Meet a Treccie - Sarah Thurnell
Back in the spring of 2000, I came across a magazine article about Le TREC, a new sport brought to Britain from France by the British Horse Society. At the time I was competing on my grey part bred Welsh pony, Walbro Lucky Jim in unaffiliated one day events, showing and working hunter pony. He was very talented, but as he was a mere 13 hands and I was already over 18, we kept finding we could not enter various events due to restrictions on adults riding ponies. Le TREC sounded interesting, as no such restrictions existed. I was a bit dubious about the standing-still-for-10-seconds-without-your-rider-bit (I now know this as Immobility), as Jim was renown for legging it if you let go of him in the yard or forgot to bolt his stable door! However the rules of TREC meant you were not eliminated if you couldn’t do something, so we thought we would have a go. Searching for events that season, I discovered they were few and far between. The nearest competition to my West Yorkshire home was two hours away, at Flash near Buxton in Derbyshire. Training days were non-existent, so we booked our stable and B&B on site and entered the Level 1 Individual. It was a flaming June weekend, with temperatures up to 32c. Fortunately Flash is the highest village in England, so we had a welcome breeze all weekend. After a helpful briefing from the Kendricks on the Friday night, we were ready for the POR. One minute after entering the map room, I was already learning. My fat fluorescent marker pen was a LOT thicker than the delicate line drawn on the map for the intended route! I then dropped my ’map case’ (a plastic A4 sleeve) and realised I needed to buy a proper one with a neck cord, as I chased it down the bridlepath. We had a very enjoyable ride in stunning scenery, even using my new compass once to decide where to go at a confusing road junction. I was in 5th place when the scores came out, and walked the course for the PTV, round the trekking centre’s fields.

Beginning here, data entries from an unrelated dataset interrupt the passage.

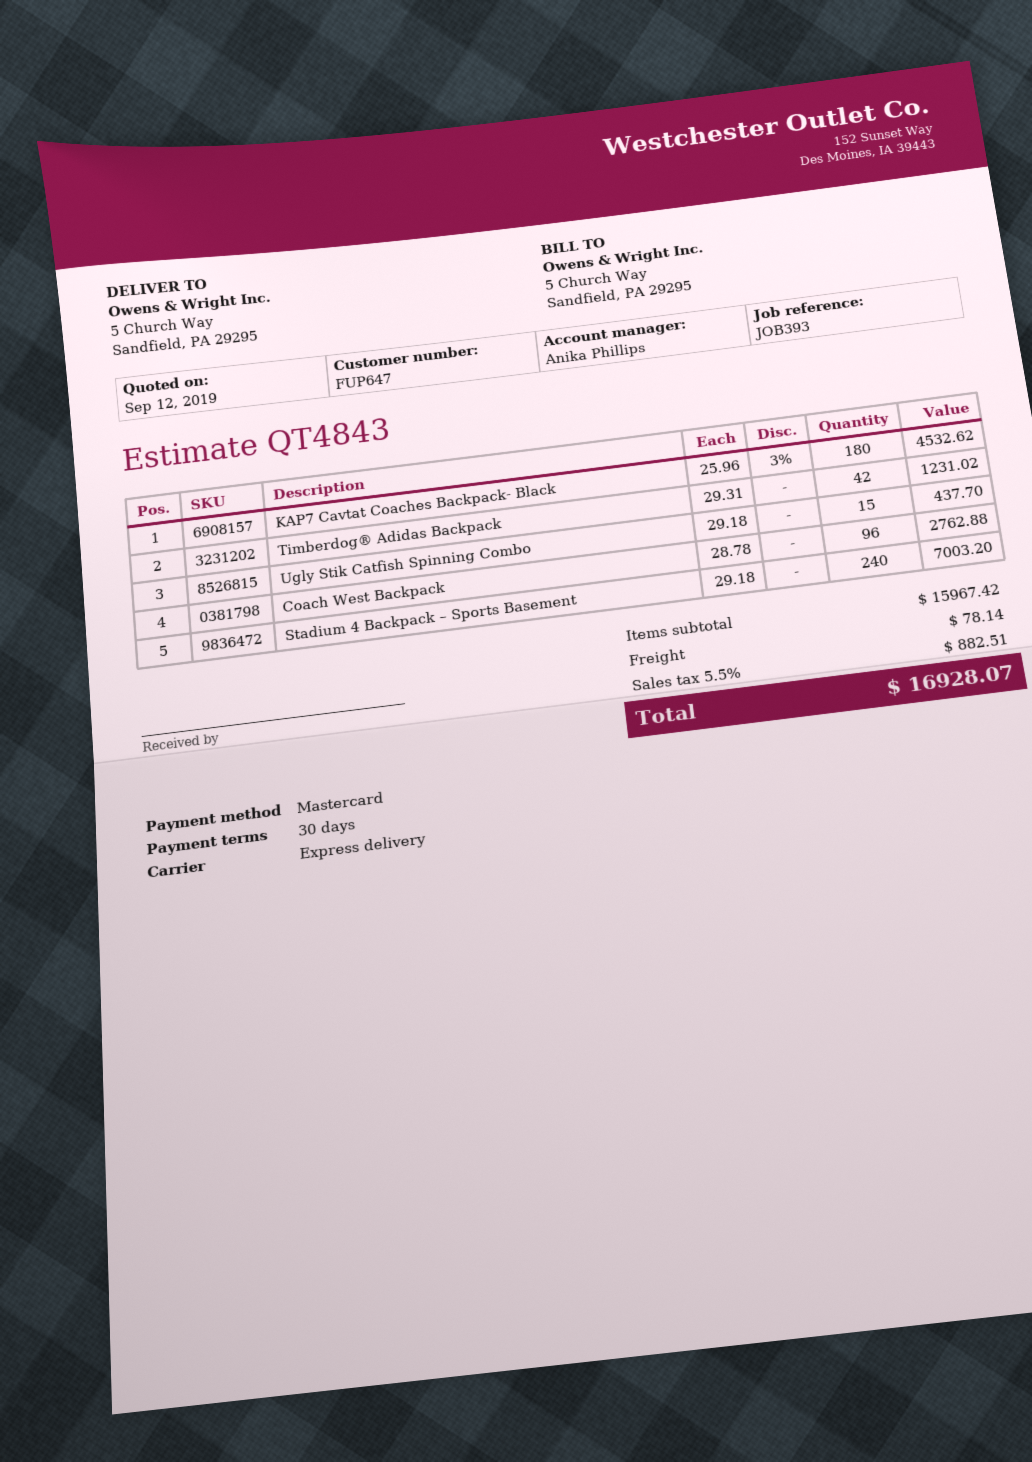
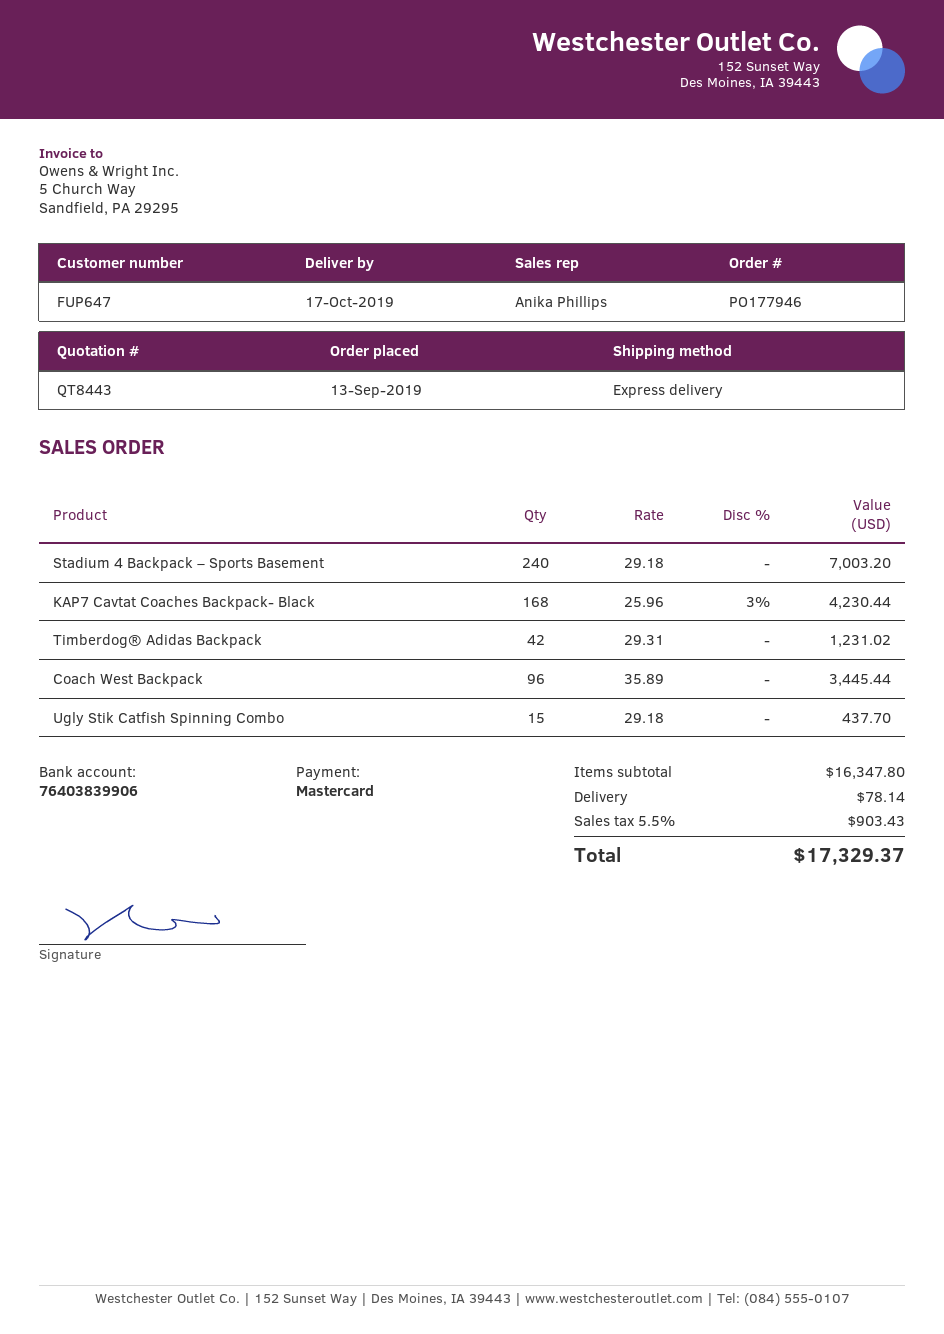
quote number: QT4843 -> QT8443
KAP7 Cavtat Coaches Backpack- Black: 180 x 25.96 - 3% = 4532.62 -> 168 x 25.96 - 3% = 4230.44
Coach West Backpack: 96 x 28.78 = 2762.88 -> 96 x 35.89 = 3445.44
subtotal: 15967.42 -> 16347.80
tax: 5.5% = 882.51 -> 5.5% = 903.43
total: 16928.07 -> 17329.37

We’d done a little bit of practice using the obstacle dimensions for the BHS TREC rulebook, and Jimmy loved his first PTV, scoring 146 points. To my amazement, we finished first overall, and I was hooked! Looking back at my scoresheet from this event, there are some familiar names in the various classes, including Mary, Anna and Sally Weston, Alison Elmer and Cath Cromarty!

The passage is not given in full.